Beyond the fantastic transmission, Honda has done a bit of work to dial in more suspension feedback than you'd find in the sedan. In addition to the larger 235/45 Michelin
Pilot tires encompassing 18-inch alloy wheels (17s are the largest available on the four-door), both the front and rear stabilizer bars are larger on the coupe, and the end result is an Accord that's slightly more agile through the bends. Yes, there's still body roll that occurs during higher-speed cornering, but we attribute this to the fact that 99.9 percent of Accord Coupe buyers aren't looking for something that's dynamically brilliant. Still, the Accord will deliver when hustled, and the end result is greater dynamics than you'll find in an Altima Coupe.
The Accord Coupe's steering further strengthens its dynamic feel. Turn-in is sharp with immediate feedback from the front wheels, and the sensation of precision and agility doesn't lighten up as you work your way through the Accord's 2.48 turns lock-to-lock. We've said it before, but proper steering feel is one of the most crucial sense points in a car's overall relationship with the driver, and the Accord Coupe certainly delivers.
But when you're shopping for cars in the $30,000 range, there are plenty of options that are better steers than the Accord. A Ford Mustang
, Hyundai Genesis Coupe
or Nissan 370Z
will deliver a whole lot more in the way of enjoyment, but Honda isn't trying to compete with these rear-wheel-drive back-road stars. Instead, the automaker is more focused on creating a car that provides ample amounts of luxury without being a complete snoozer on the road. Our loaded-up tester rang in at $32,015 (including the $710 destination charge), and while it might seem like a relatively hefty price to pay for something that wears an Accord badge, it seems like a pretty fair amount to shell out for something so nicely appointed. By contrast, a similarly equipped Altima Coupe will cost just slightly more, and it isn't nearly as good to drive or live with as the Honda.
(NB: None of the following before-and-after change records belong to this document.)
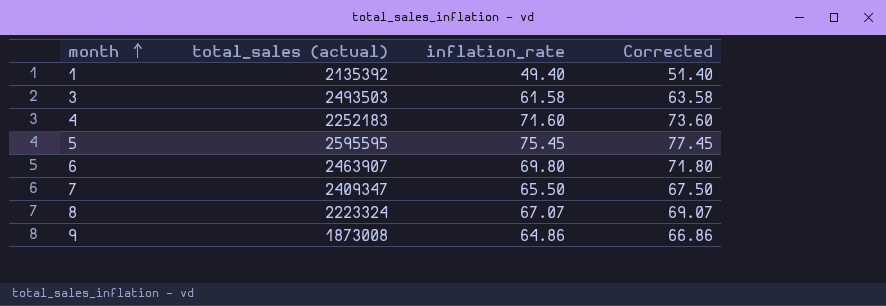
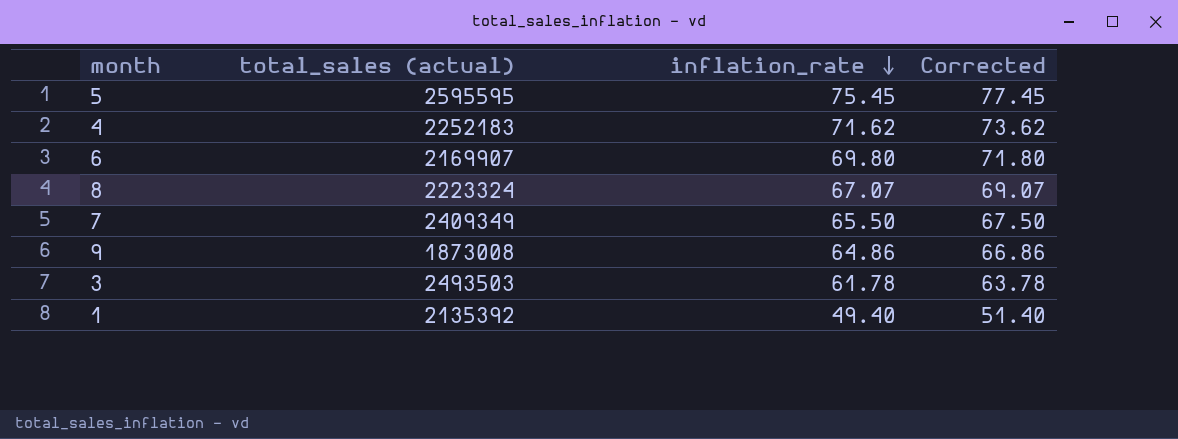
row order: month ascending -> inflation_rate descending
4 | inflation_rate: 71.60 -> 71.62
4 | Corrected: 73.60 -> 73.62
6 | total_sales (actual): 2463907 -> 2169907
7 | total_sales (actual): 2409347 -> 2409349
3 | inflation_rate: 61.58 -> 61.78
3 | Corrected: 63.58 -> 63.78

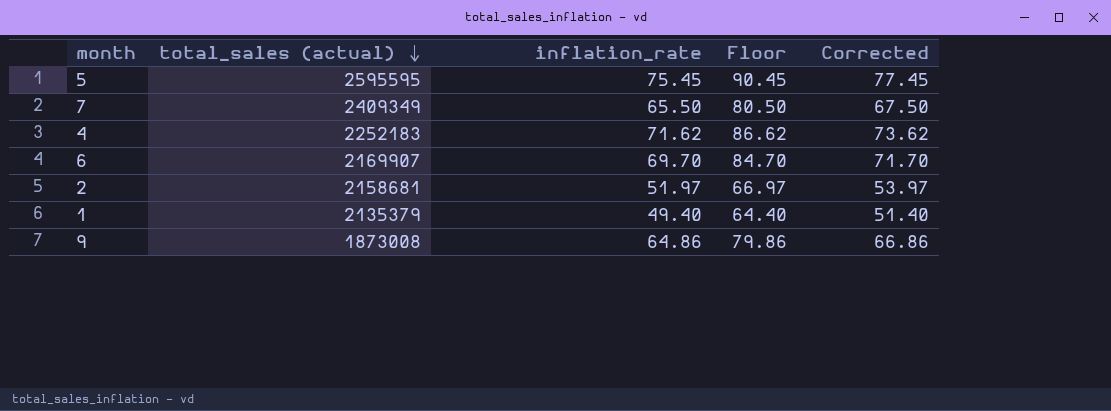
row order: inflation_rate descending -> total_sales (actual) descending
column Floor | formula: none -> [inflation_rate] + 15
row 8: 2223324 | 67.07 | 69.07 -> none
row 3: 2493503 | 61.78 | 63.78 -> none
6 | inflation_rate: 69.80 -> 69.70
6 | Corrected: 71.80 -> 71.70
row 2: none -> 2158681 | 51.97 | 66.97 | 53.97
1 | total_sales (actual): 2135392 -> 2135379

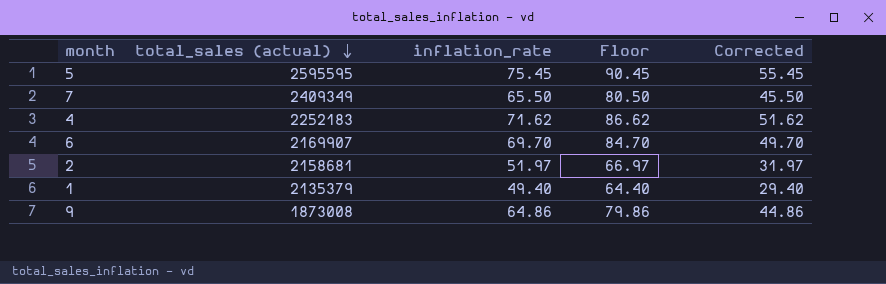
column Corrected | formula: [inflation_rate] + 2 -> [inflation_rate] - 20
The Accord Coupe fits into an odd segment within the marketplace. Sure, everyone knows the Accord name, but seldom know that a two-door variant exists. And with more functional, practical choices available in the $30,000 range, it's easy to see why the two-door Accord is overlooked. We'd be lying if we said that the Accord Coupe was one of our top five choices in its price range, but it isn't because we don't like it – it's just that, as enthusiasts, better options are available. But for the small amount of people who actually go out and pick one up, they won't be disappointed. It may be vanilla, but it's still ice cream.